No período de 1936 a 39, durante a Guerra Civil Espanhola, milhares de católicos foram assassinados pelos comunistas. E mais recentemente, na Irlanda do Norte, no ano 1968 houve o assassinato de católicos pelos protestantes, dando início a uma Guerra Civil que durou vários anos, com muitas mortes dos dois lados. A lista é interminável, mas paramos por aqui.
Numa avaliação bem crítica e isenta de preconceitos, vamos descobrir que todas elas, usando justificativas religiosas, na realidade expressavam interesses escusos, tanto materiaiscomo políticos. Afinal, nenhum líder religioso foi tão pacifista como Jesus Cristo. E absurdamente utilizam seu nome para tentar conquistar vantagens pessoais que nada têm com a espiritualidade cristã.
Levantei esses dados da história, para comentar os acontecimentos que hoje assistimos, com pesar, relacionados com a canonização do padre jesuíta José de Anchieta, ocorrida no último dia 3 de abril.
Pessoas que se dizem evangélicas – como se os católicos também não o fossem! – rejeitam a canonização de homens e mulheres num total desrespeito à liberdade religiosa que legalmente existe em nosso país. E o fazem por um total desconhecimento do que significa a canonização de uma pessoa. Imaginam que os católicos, que são tão cristãos quanto quaisquer outros seguidores dos Evangelhos, colocam tais pessoas numa condição de igualdade com o próprio Jesus. Desconhecem que canonização significa colocar seus nomes numa lista canônica, que se refere a pessoas que heroicamente viveram a sua fé e sua entrega a Cristo e que por isso mesmo são tomadas como exemplos para os demais cristãos, para que tentem viver também na santidade que aquelas pessoas viveram.
Não significa que os santos devam ser adorados, pois a adoração só se deve a Deus. Não significa que eles sejam superiores aos demais humanos, pois foi exatamente a extrema humildade em que viveram, a sua entrega ao serviço desinteressado pelos seus irmãos, os humanos, que os credenciaram a receber essa distinção.
Portanto, toda agressão, toda indignação dos críticos à canonização de pessoas merecedoras de tal, demonstram, ou ignorância, ou má fé, pois de forma alguma ela agride a quem quer que seja e, pelo contrário, busca fomentar o aparecimento de pessoas melhores, mais pacíficas, mais afetuosas, mais misericordiosas.
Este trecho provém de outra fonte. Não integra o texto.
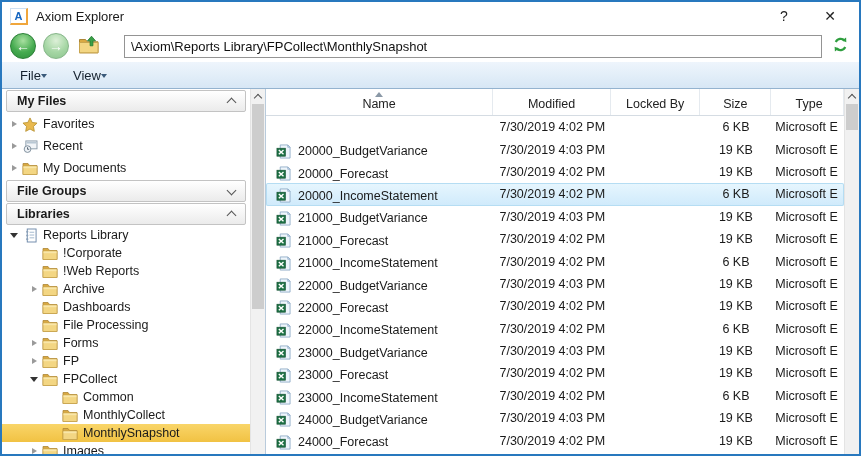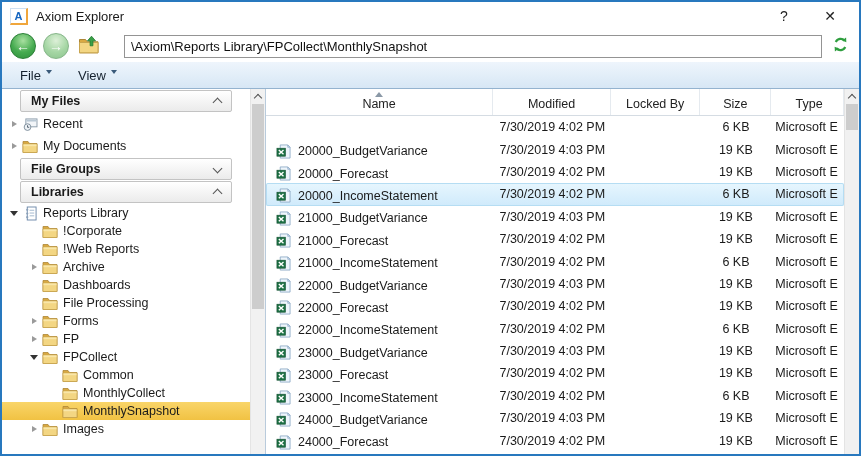--- a/index.html
+++ b/index.html
@@ -22,28 +22,28 @@
     color:#fff;font-size:14px;font-weight:bold;line-height:1;flex:none;}
   .back{background:radial-gradient(circle at 50% 28%,#a8e0a0 0%,#46ab50 55%,#2e8f3c 100%);border:1px solid #2a7f36;}
   .fwd{background:radial-gradient(circle at 50% 28%,#ddf0d8 0%,#a5d6a4 55%,#8cc48e 100%);border:1px solid #85b588;}
   .upbtn{width:26px;height:24px;display:flex;align-items:center;justify-content:center;flex:none;}
   .addr{flex:1;height:23px;border:1px solid #949494;padding:0 6px;font:inherit;font-size:13px;color:#111;box-sizing:border-box;margin-left:15px;}
   .refbtn{width:22px;height:20px;display:flex;align-items:center;justify-content:center;flex:none;}
 
   
   .menubar{height:26px;flex:none;background:linear-gradient(#eef5fc,#d7e7f5);border-bottom:1px solid #94b3cf;
     display:flex;align-items:center;gap:26px;padding:0 18px;}
-  .menu-item{display:flex;gap:5px;font-size:13px;color:#15212e;}
+  .menu-item{display:flex;align-items:center;font-size:13px;color:#15212e;}
   .dcar{width:0;height:0;border-left:3.5px solid transparent;border-right:3.5px solid transparent;border-top:4px solid #3a5a7a;margin-top:2px;}
 
   
   .content{flex:1;display:flex;min-height:0;}
   .sidebar{width:263px;flex:none;display:flex;border-right:1px solid #b9cbdc;background:#fff;}
   .side-col{flex:1;overflow:hidden;min-width:0;}
-  .sec-head{height:20px;margin:1px 18px;border:1px solid #c3c3c3;border-radius:2px;background:linear-gradient(#ffffff,#ebebeb);
+  .sec-head{height:20px;margin:1px 4px;border:1px solid #c3c3c3;border-radius:2px;background:linear-gradient(#ffffff,#ebebeb);
     display:flex;align-items:center;justify-content:space-between;padding:0 10px;font-weight:bold;font-size:12.5px;}
   .chev{width:6px;height:6px;border-right:1.6px solid #555;border-bottom:1.6px solid #555;flex:none;}
   .chev.up{transform:rotate(-135deg);margin-top:3px;}
   .chev.down{transform:rotate(45deg);margin-bottom:2px;}
 
   .mf-row{height:22px;display:flex;align-items:center;padding-left:5px;white-space:nowrap;}
   .tree-row{height:18px;display:flex;align-items:center;padding-left:5px;white-space:nowrap;}
   .tree-row.selected{background:linear-gradient(#f9d569,#f1c243);}
   .aslot{width:14px;display:flex;align-items:center;justify-content:center;flex:none;}
   .tri-c{width:0;height:0;border-top:3.5px solid transparent;border-bottom:3.5px solid transparent;border-left:5px solid #9a9a9a;}
@@ -135,20 +135,32 @@
           <span>My Files</span>
           <span class="chev sec-chev up"></span>
         </div>
         <div id="myfiles">
             <div class="mf-row">
               <span class="ind" style="width:0px"></span>
               <span class="aslot">
                 <span class="tri-c"></span>
               </span>
               <span class="ticon">
+                <svg viewBox="0 0 17 16" width="16" height="15">
+                  <path d="M8.5 1l2.3 4.8 5.2.7-3.8 3.6.9 5.2-4.6-2.5-4.6 2.5.9-5.2L1 6.5l5.2-.7z" fill="#e9b94f" stroke="#b8922f" stroke-width="0.9"></path>
+                </svg>
+              </span>
+              <span class="tlabel">Favorites</span>
+            </div>
+            <div class="mf-row">
+              <span class="ind" style="width:0px"></span>
+              <span class="aslot">
+                <span class="tri-c"></span>
+              </span>
+              <span class="ticon">
                 <svg viewBox="0 0 16 14" width="15" height="13">
                   <rect x="3" y="1" width="12" height="8.5" fill="#f2f5f8" stroke="#8a9aa8"></rect>
                   <rect x="3.8" y="1.8" width="10.4" height="2" fill="#b9c8d4"></rect>
                   <circle cx="4.8" cy="9.8" r="3.6" fill="#eef2f6" stroke="#7a8a98"></circle>
                   <path d="M4.8 7.8v2.2h1.8" stroke="#50606e" fill="none" stroke-width="1"></path>
                 </svg>
               </span>
               <span class="tlabel">Recent</span>
             </div>
             <div class="mf-row">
Qualidades hoje tão escassas em nossa sociedade.
Ao invés de combatermos, criticarmos, agredirmos um ato tão sublime com a canonização de alguém que deu a sua vida pela propagação da mensagem cristã, que defendeu os indígenas da hostilidade dos brancos ditos civilizadores, que nos deu textos belíssimos de espiritualidade e nos ensinou o idioma tupi-guarani, que irmãmente possamos nos dar as mãos e juntos agradecer à Deus nos ter concedido tais pessoas para despertar em nós o coração amoroso e generoso do seu próprio filho, que deu sua vida para nos redimir.
Precisamos de paz e não de novas guerras religiosas, abusando do nome de Deus!
*Evaldo D´Assumpção é médico e escritor.